What you need to do: Write out each record below exactly, without pictures.

Edit tracking data:
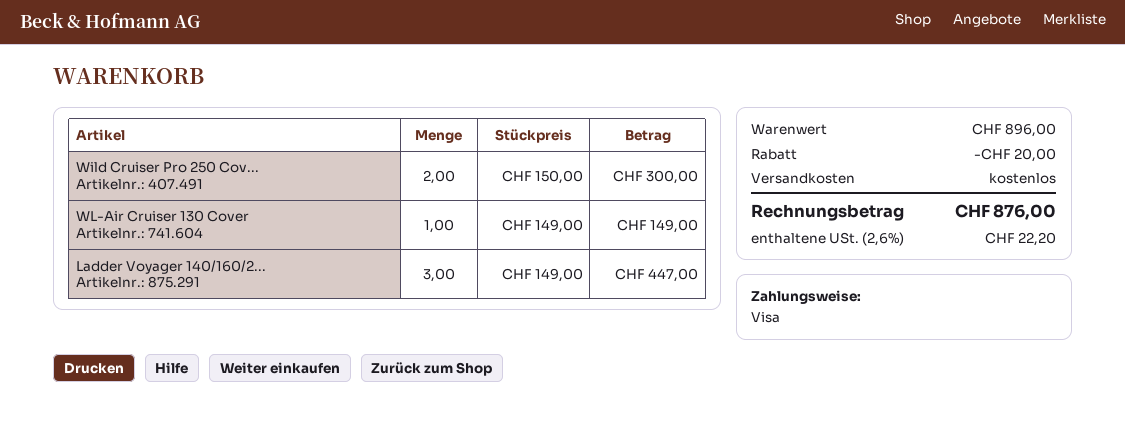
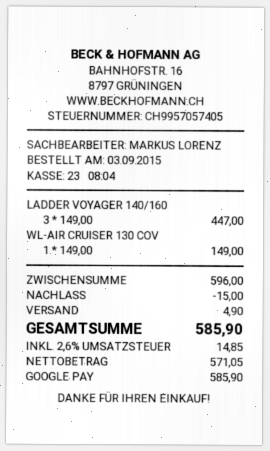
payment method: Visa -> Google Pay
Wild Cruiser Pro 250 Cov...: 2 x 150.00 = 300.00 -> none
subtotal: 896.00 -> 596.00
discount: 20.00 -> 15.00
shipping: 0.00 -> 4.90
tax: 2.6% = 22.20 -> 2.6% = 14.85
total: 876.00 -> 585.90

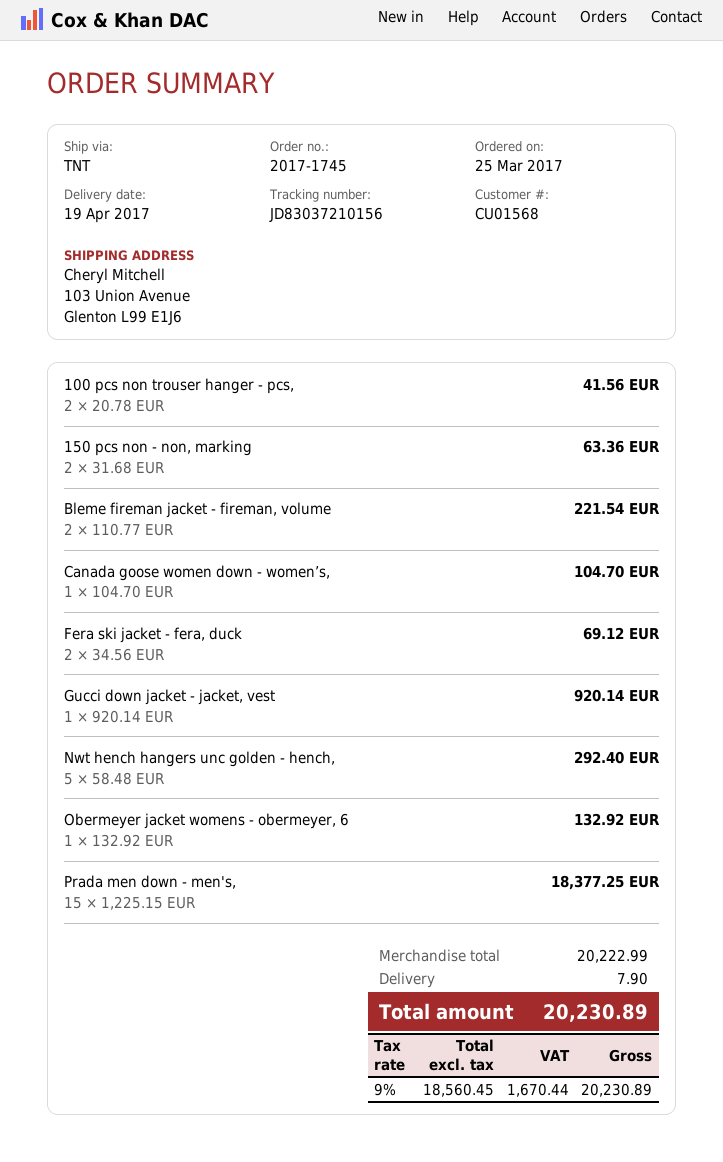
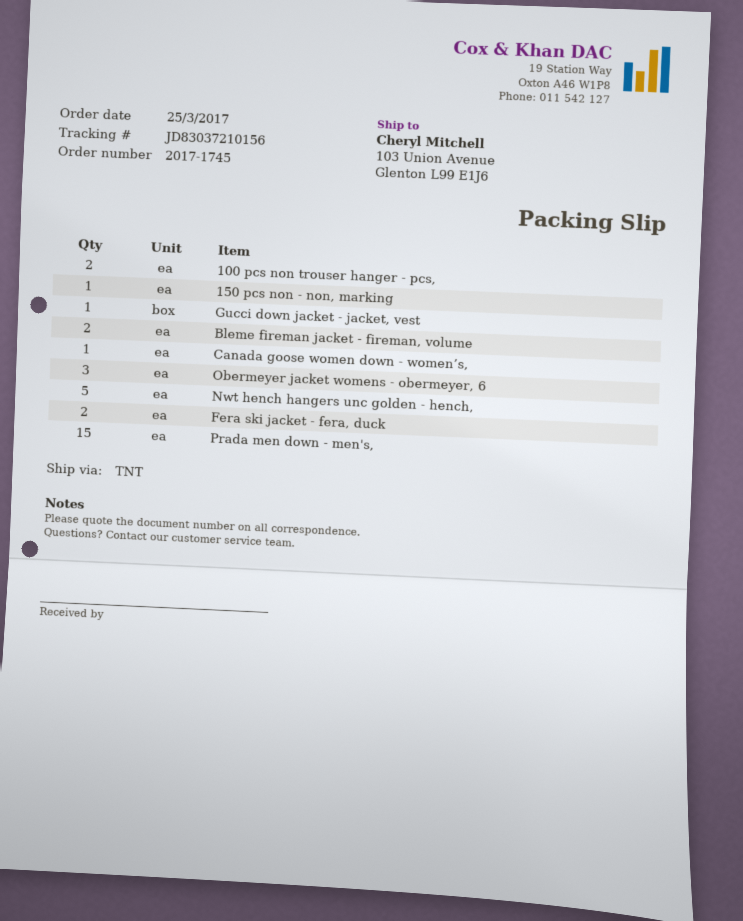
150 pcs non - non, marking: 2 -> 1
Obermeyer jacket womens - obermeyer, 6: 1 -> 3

Exercise solution:
payment method: Visa -> Google Pay
Wild Cruiser Pro 250 Cov...: 2 x 150.00 = 300.00 -> none
subtotal: 896.00 -> 596.00
discount: 20.00 -> 15.00
shipping: 0.00 -> 4.90
tax: 2.6% = 22.20 -> 2.6% = 14.85
total: 876.00 -> 585.90

150 pcs non - non, marking: 2 -> 1
Obermeyer jacket womens - obermeyer, 6: 1 -> 3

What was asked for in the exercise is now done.